*** EXTRACTED INFORMATION

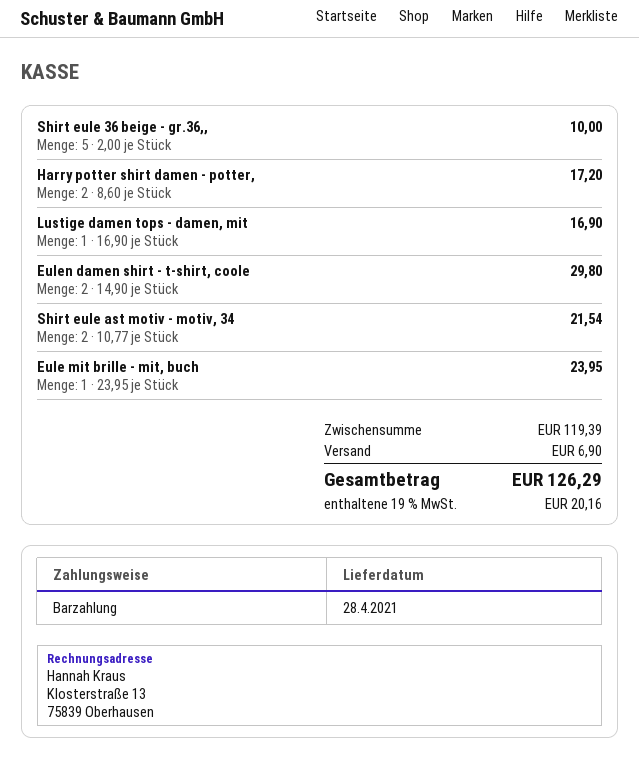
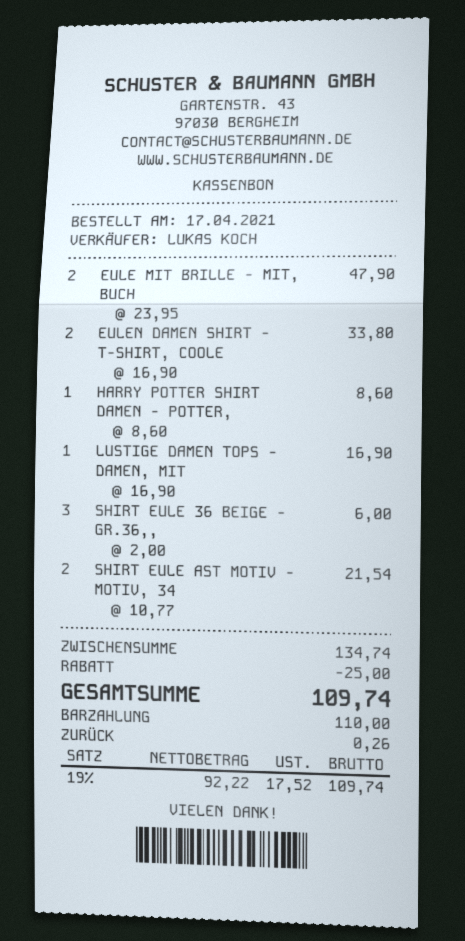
Shirt eule 36 beige - gr.36,,: 5 x 2.00 = 10.00 -> 3 x 2.00 = 6.00
Harry potter shirt damen - potter,: 2 x 8.60 = 17.20 -> 1 x 8.60 = 8.60
Eulen damen shirt - t-shirt, coole: 2 x 14.90 = 29.80 -> 2 x 16.90 = 33.80
Eule mit brille - mit, buch: 1 x 23.95 = 23.95 -> 2 x 23.95 = 47.90
subtotal: 119.39 -> 134.74
discount: none -> 25.00
shipping: 6.90 -> none
tax: 19% = 20.16 -> 19% = 17.52
total: 126.29 -> 109.74

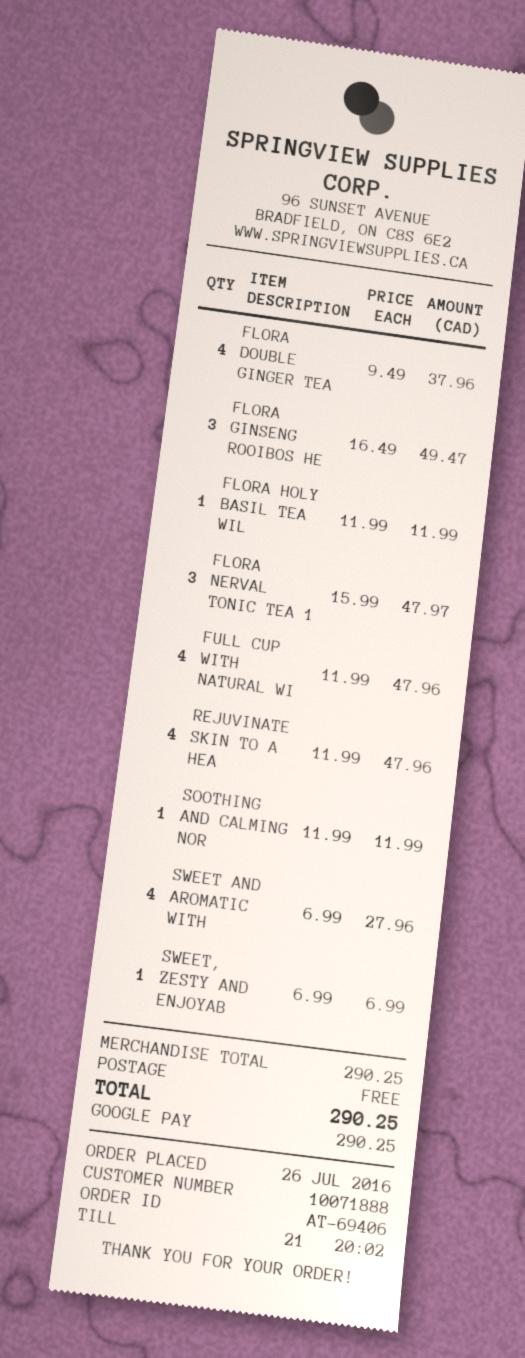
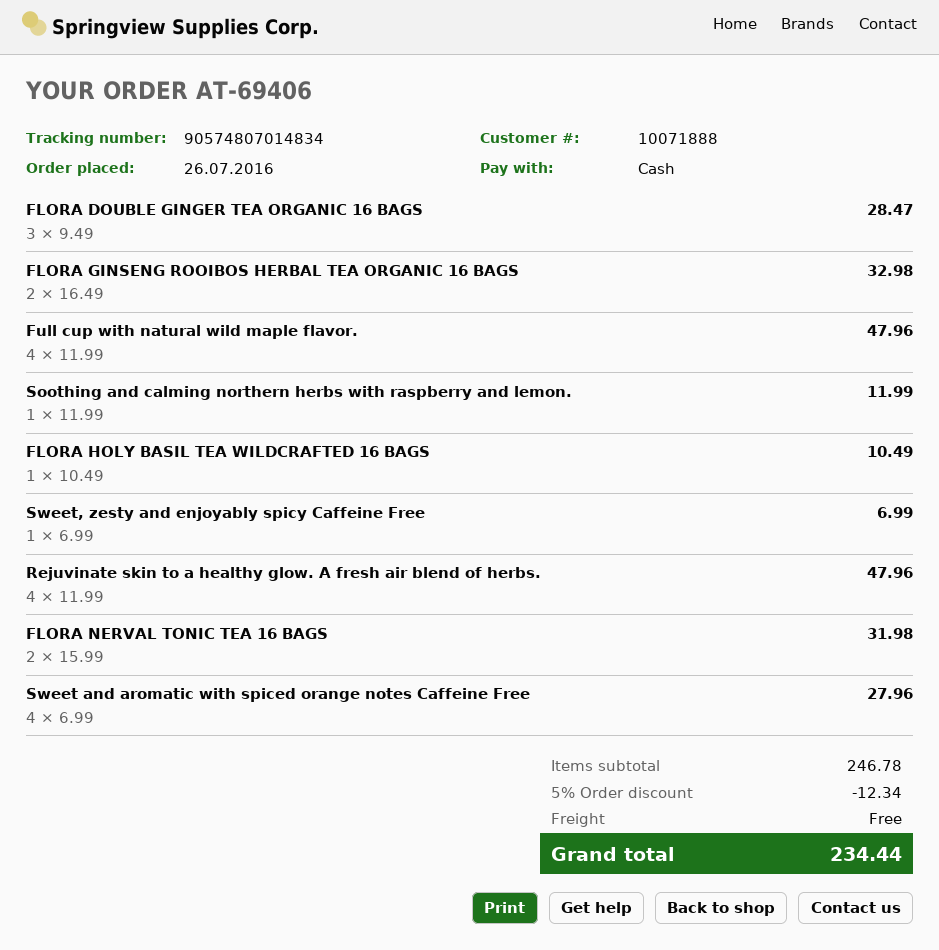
payment method: Google Pay -> cash
FLORA DOUBLE GINGER TEA: 4 x 9.49 = 37.96 -> 3 x 9.49 = 28.47
FLORA GINSENG ROOIBOS HE: 3 x 16.49 = 49.47 -> 2 x 16.49 = 32.98
FLORA HOLY BASIL TEA WIL: 1 x 11.99 = 11.99 -> 1 x 10.49 = 10.49
FLORA NERVAL TONIC TEA 1: 3 x 15.99 = 47.97 -> 2 x 15.99 = 31.98
subtotal: 290.25 -> 246.78
discount: none -> 5% = 12.34
total: 290.25 -> 234.44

******

YOUR TASK: Set the pictures aside and reproduce exactly the lines above, from the line holding "Eulen damen shirt" through the line holding "FLORA GINSENG ROOIBOS", both included, with nothing else.

TASK RESULT:
Eulen damen shirt - t-shirt, coole: 2 x 14.90 = 29.80 -> 2 x 16.90 = 33.80
Eule mit brille - mit, buch: 1 x 23.95 = 23.95 -> 2 x 23.95 = 47.90
subtotal: 119.39 -> 134.74
discount: none -> 25.00
shipping: 6.90 -> none
tax: 19% = 20.16 -> 19% = 17.52
total: 126.29 -> 109.74

payment method: Google Pay -> cash
FLORA DOUBLE GINGER TEA: 4 x 9.49 = 37.96 -> 3 x 9.49 = 28.47
FLORA GINSENG ROOIBOS HE: 3 x 16.49 = 49.47 -> 2 x 16.49 = 32.98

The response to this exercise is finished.